Exercise directions
Produce as output only the lines below starting at the line with "MA0008 | Design | Warning | InvalidElementAnalyzer" and continuing through the line with "MA0013 | Design | Error | InvariantViolationAnalyzer", each one exactly as written.

Change detection data:
______

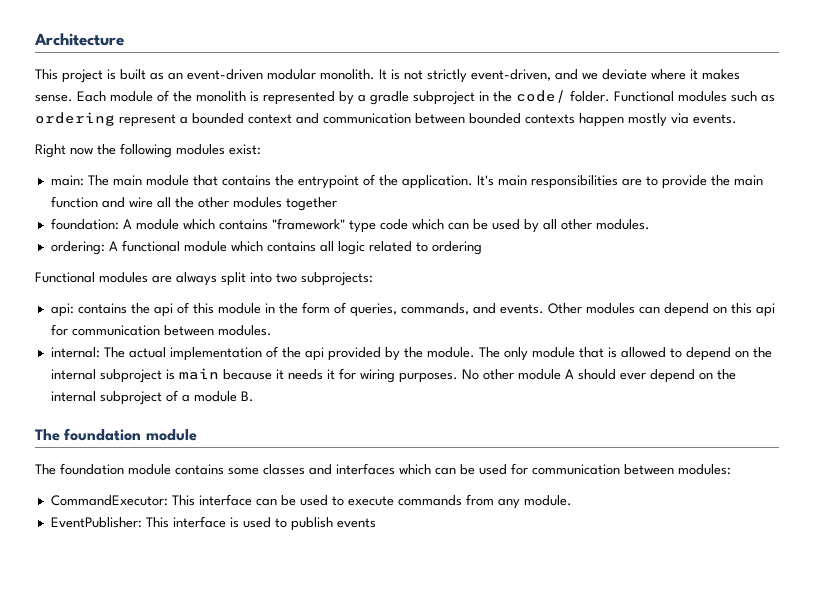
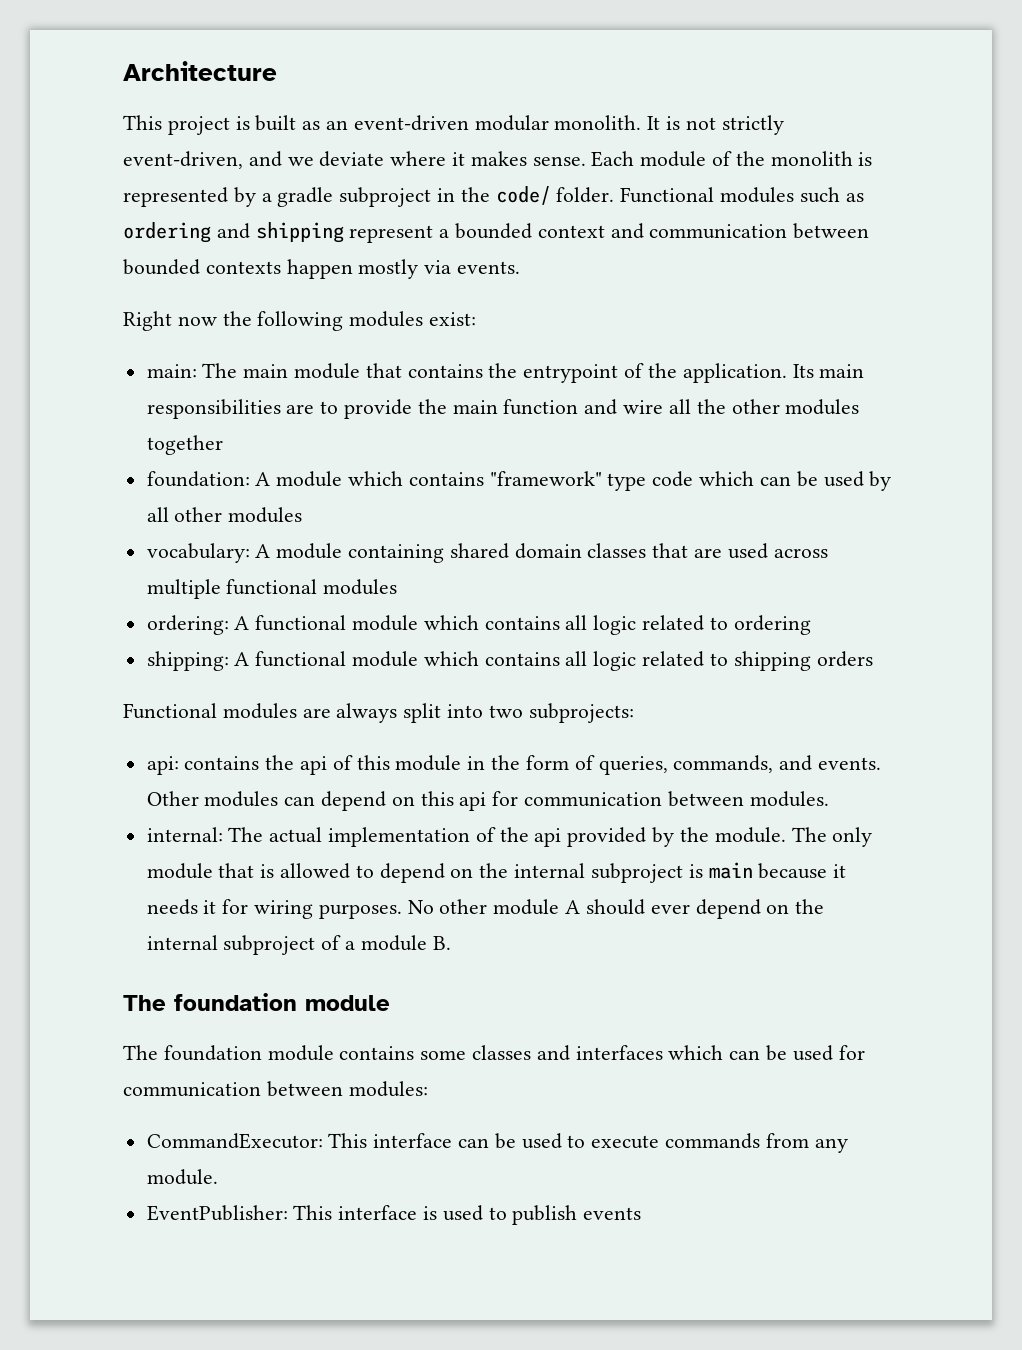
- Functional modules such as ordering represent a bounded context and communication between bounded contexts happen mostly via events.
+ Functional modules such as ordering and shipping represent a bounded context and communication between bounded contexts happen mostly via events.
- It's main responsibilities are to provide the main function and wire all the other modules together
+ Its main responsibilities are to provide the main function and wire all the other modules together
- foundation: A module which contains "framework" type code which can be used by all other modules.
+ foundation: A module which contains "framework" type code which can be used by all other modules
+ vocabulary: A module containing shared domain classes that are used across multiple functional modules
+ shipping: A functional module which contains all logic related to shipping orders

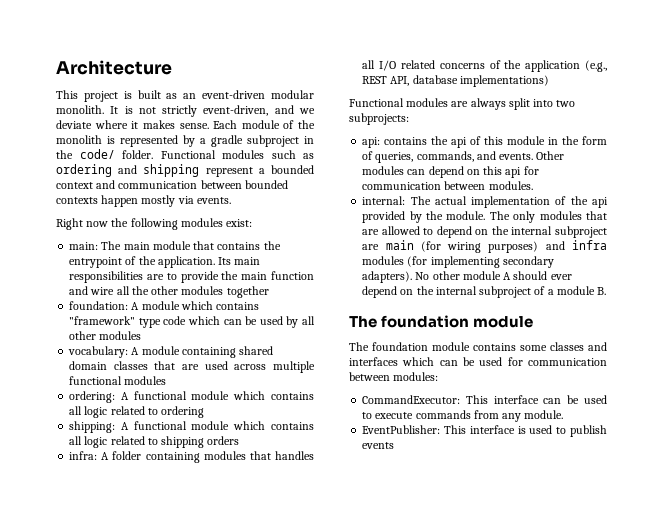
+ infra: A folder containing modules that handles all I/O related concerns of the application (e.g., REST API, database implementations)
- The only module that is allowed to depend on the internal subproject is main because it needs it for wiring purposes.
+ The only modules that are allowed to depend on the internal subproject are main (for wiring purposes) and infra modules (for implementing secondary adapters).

______

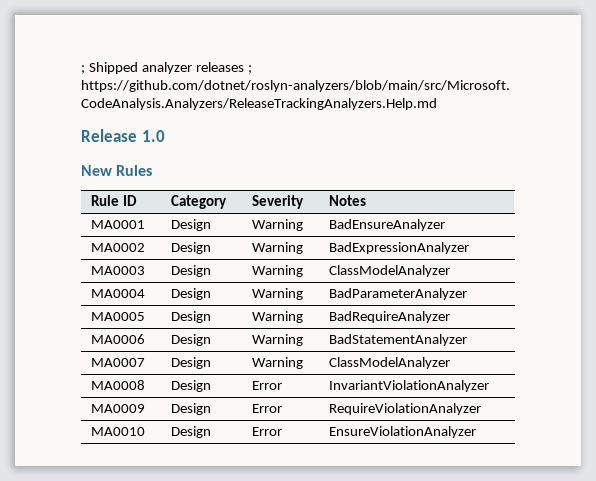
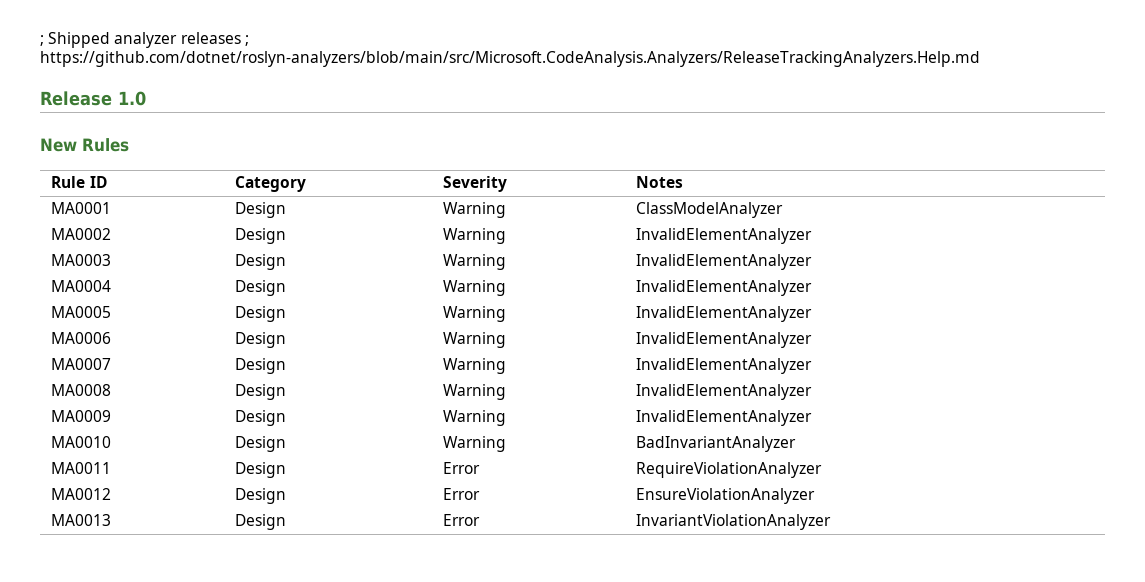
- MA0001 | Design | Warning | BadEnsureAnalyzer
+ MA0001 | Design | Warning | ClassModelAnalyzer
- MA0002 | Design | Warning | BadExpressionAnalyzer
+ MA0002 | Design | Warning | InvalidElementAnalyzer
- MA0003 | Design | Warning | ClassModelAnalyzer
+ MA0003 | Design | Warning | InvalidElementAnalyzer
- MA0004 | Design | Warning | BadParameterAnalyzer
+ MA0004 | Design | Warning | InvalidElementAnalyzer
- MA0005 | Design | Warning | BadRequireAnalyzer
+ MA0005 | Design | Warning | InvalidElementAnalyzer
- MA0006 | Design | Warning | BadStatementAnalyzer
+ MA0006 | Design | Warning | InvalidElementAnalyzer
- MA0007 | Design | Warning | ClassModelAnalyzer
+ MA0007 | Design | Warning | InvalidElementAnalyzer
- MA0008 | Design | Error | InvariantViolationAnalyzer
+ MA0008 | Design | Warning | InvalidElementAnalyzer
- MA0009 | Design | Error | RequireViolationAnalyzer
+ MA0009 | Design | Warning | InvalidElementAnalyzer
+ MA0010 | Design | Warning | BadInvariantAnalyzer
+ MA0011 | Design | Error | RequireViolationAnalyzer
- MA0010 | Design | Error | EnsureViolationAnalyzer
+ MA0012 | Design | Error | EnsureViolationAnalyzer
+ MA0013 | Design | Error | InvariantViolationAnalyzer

______

Exercise solution
+ MA0008 | Design | Warning | InvalidElementAnalyzer
- MA0009 | Design | Error | RequireViolationAnalyzer
+ MA0009 | Design | Warning | InvalidElementAnalyzer
+ MA0010 | Design | Warning | BadInvariantAnalyzer
+ MA0011 | Design | Error | RequireViolationAnalyzer
- MA0010 | Design | Error | EnsureViolationAnalyzer
+ MA0012 | Design | Error | EnsureViolationAnalyzer
+ MA0013 | Design | Error | InvariantViolationAnalyzer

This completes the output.